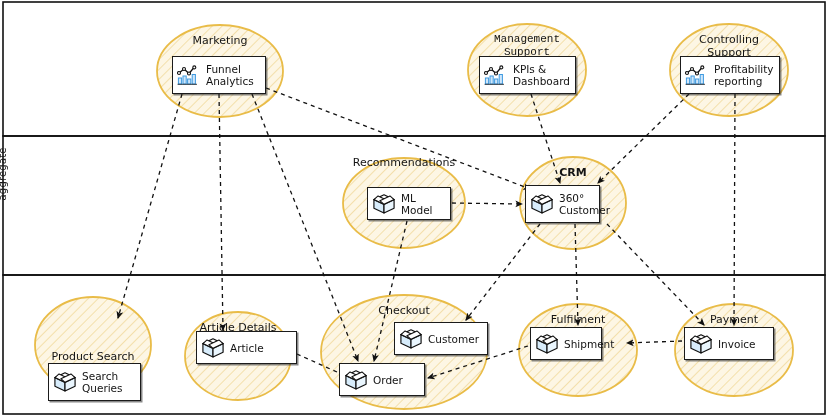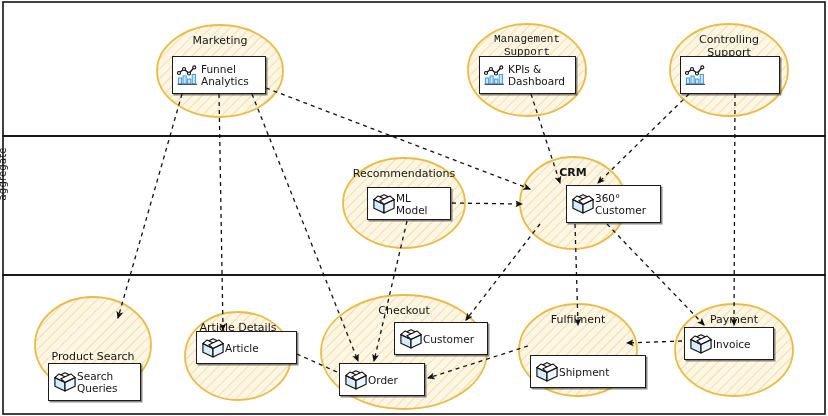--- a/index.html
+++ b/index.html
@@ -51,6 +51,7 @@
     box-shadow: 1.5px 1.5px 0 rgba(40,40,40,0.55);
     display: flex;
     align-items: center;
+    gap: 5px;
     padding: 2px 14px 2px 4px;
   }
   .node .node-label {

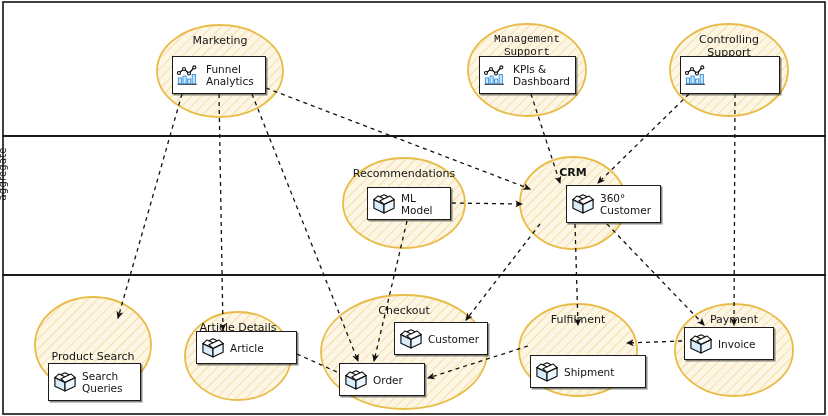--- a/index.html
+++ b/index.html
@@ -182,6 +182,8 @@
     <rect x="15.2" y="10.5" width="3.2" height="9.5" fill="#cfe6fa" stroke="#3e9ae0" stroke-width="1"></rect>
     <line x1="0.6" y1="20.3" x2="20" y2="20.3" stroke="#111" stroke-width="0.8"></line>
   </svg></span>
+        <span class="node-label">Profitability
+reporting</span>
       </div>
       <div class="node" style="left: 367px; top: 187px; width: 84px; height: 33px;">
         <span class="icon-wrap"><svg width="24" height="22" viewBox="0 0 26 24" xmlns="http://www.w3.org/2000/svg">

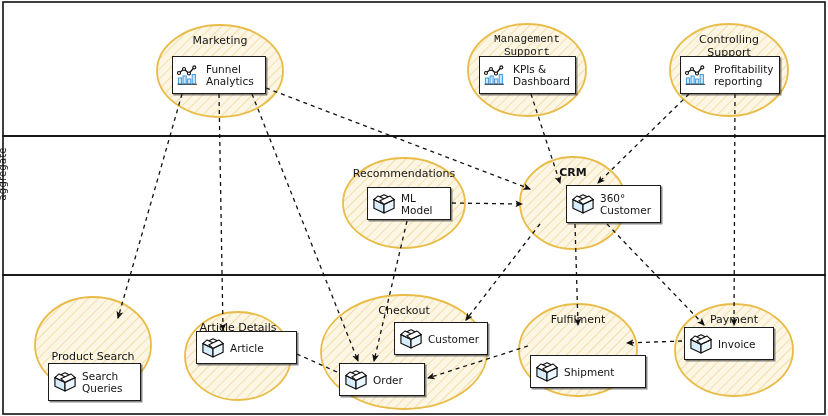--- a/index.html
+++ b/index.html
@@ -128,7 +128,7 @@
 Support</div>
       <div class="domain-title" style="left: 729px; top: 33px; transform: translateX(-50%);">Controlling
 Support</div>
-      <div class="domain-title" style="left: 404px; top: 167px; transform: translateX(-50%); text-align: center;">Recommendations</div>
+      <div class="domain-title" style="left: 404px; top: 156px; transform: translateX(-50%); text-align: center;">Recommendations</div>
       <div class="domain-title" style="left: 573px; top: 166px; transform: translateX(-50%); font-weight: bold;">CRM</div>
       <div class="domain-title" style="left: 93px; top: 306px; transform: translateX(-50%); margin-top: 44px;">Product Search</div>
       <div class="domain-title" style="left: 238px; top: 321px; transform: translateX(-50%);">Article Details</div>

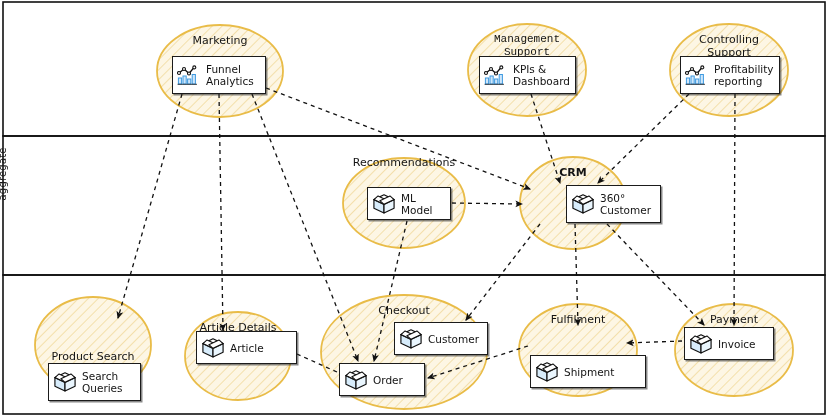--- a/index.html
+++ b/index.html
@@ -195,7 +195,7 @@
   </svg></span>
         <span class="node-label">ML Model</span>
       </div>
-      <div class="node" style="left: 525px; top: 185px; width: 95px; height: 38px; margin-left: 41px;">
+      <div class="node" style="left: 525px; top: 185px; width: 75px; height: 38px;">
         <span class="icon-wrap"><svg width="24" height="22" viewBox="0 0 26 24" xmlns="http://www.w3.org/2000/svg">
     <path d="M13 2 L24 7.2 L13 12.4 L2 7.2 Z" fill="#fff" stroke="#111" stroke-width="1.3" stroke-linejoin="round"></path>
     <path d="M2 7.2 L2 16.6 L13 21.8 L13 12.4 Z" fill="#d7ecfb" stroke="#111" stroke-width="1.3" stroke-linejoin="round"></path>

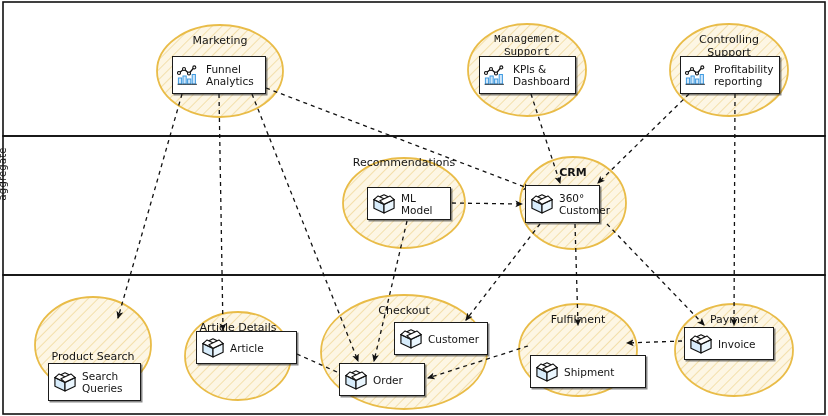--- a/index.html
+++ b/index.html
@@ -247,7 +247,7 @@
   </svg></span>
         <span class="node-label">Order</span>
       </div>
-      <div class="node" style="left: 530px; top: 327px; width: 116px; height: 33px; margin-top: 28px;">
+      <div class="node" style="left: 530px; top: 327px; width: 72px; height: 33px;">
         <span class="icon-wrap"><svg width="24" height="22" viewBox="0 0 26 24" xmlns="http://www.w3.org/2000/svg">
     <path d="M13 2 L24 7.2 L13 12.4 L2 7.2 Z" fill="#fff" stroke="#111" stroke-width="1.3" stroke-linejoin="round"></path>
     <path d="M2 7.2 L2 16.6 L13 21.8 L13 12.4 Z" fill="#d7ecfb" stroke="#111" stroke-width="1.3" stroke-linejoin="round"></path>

...

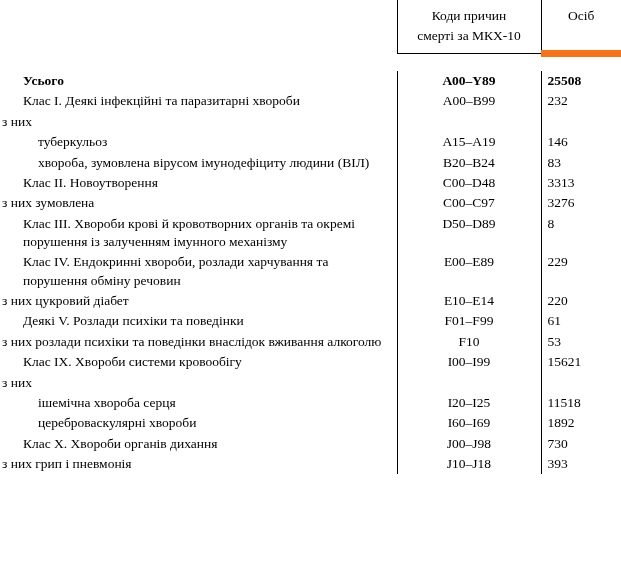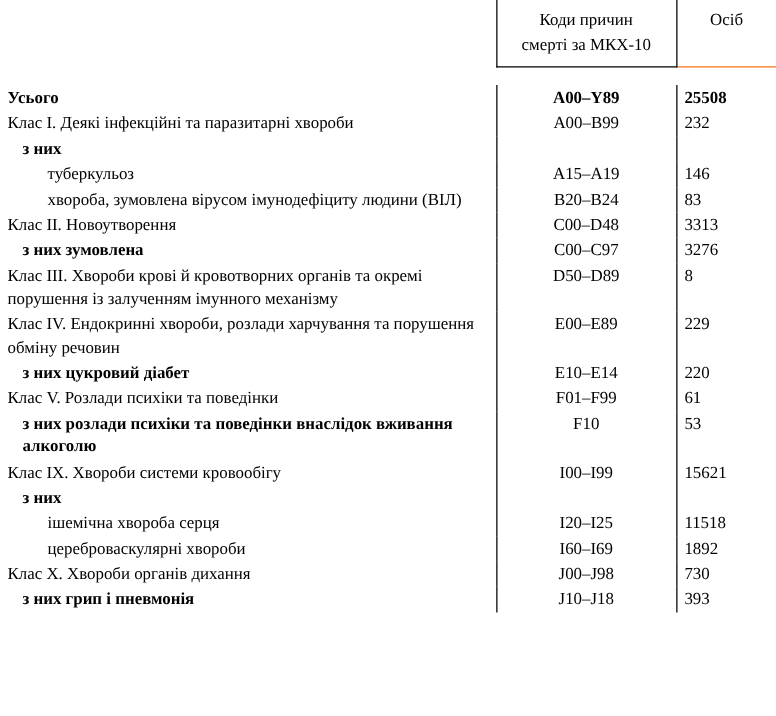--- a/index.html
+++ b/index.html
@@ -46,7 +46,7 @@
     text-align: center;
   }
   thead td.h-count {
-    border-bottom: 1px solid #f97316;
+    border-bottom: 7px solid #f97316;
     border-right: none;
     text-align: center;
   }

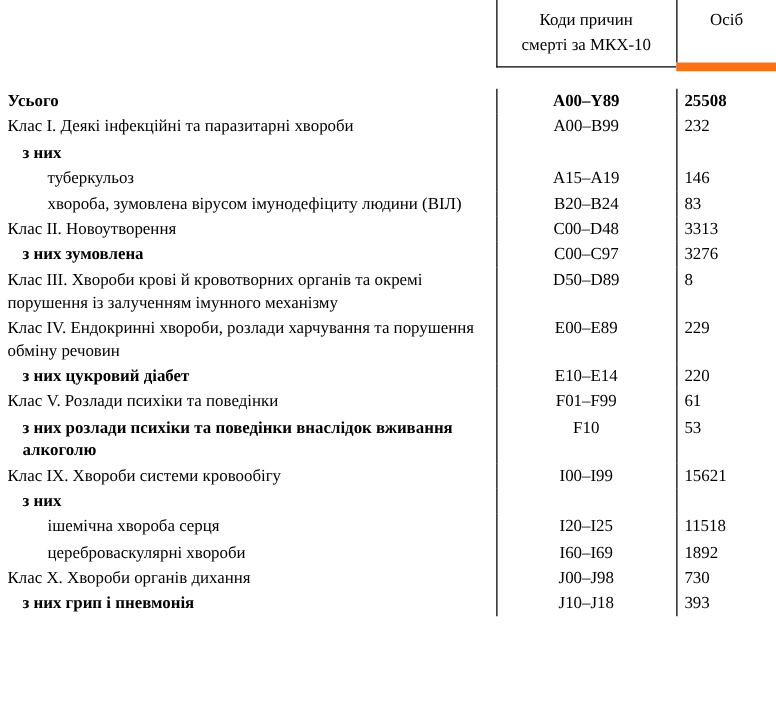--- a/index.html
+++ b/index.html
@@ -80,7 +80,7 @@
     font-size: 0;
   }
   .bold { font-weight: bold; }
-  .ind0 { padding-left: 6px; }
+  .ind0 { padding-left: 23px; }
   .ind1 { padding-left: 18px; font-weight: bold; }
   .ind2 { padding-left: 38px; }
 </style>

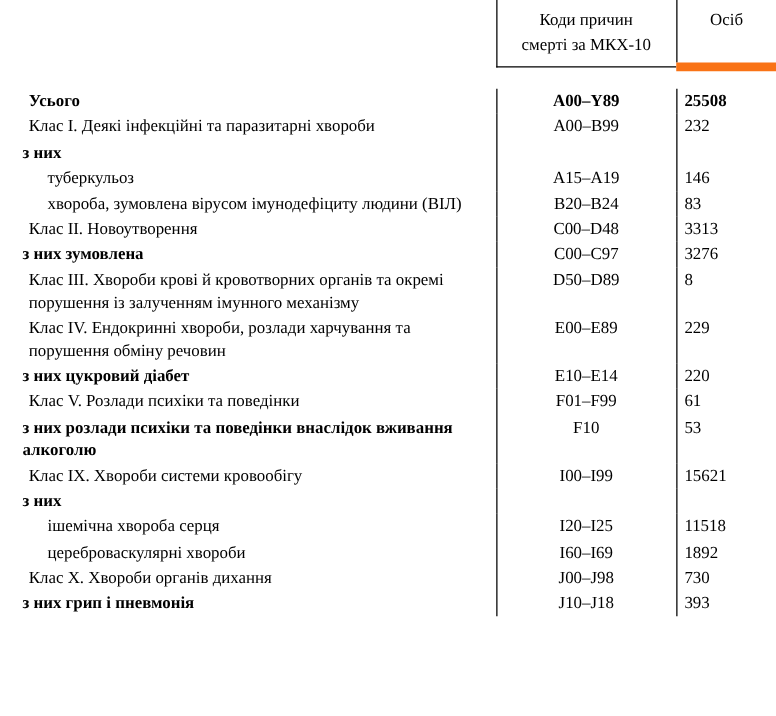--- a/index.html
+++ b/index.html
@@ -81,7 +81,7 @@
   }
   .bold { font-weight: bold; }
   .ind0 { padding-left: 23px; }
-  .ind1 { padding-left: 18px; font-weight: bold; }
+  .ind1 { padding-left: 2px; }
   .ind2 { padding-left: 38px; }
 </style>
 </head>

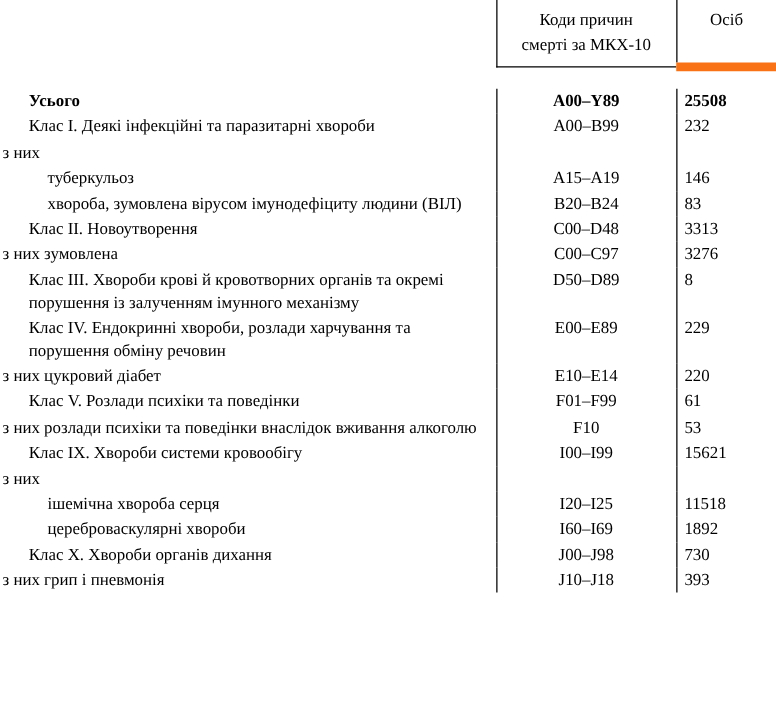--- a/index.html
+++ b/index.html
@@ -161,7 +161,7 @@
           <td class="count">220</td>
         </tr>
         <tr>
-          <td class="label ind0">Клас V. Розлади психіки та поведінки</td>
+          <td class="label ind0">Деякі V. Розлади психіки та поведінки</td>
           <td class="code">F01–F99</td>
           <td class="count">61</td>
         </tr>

== DIRECTIONS FOR THIS TASK ==
Using the listing above, restate exactly the range between the lines holding "185px; width: 95px;" and "327px; width: 72px;", inclusive, with pictures left out.

== TASK SOLUTION ==
-      <div class="node" style="left: 525px; top: 185px; width: 95px; height: 38px; margin-left: 41px;">
+      <div class="node" style="left: 525px; top: 185px; width: 75px; height: 38px;">
         <span class="icon-wrap"><svg width="24" height="22" viewBox="0 0 26 24" xmlns="http://www.w3.org/2000/svg">
     <path d="M13 2 L24 7.2 L13 12.4 L2 7.2 Z" fill="#fff" stroke="#111" stroke-width="1.3" stroke-linejoin="round"></path>
     <path d="M2 7.2 L2 16.6 L13 21.8 L13 12.4 Z" fill="#d7ecfb" stroke="#111" stroke-width="1.3" stroke-linejoin="round"></path>

--- a/index.html
+++ b/index.html
@@ -247,7 +247,7 @@
   </svg></span>
         <span class="node-label">Order</span>
       </div>
-      <div class="node" style="left: 530px; top: 327px; width: 116px; height: 33px; margin-top: 28px;">
+      <div class="node" style="left: 530px; top: 327px; width: 72px; height: 33px;">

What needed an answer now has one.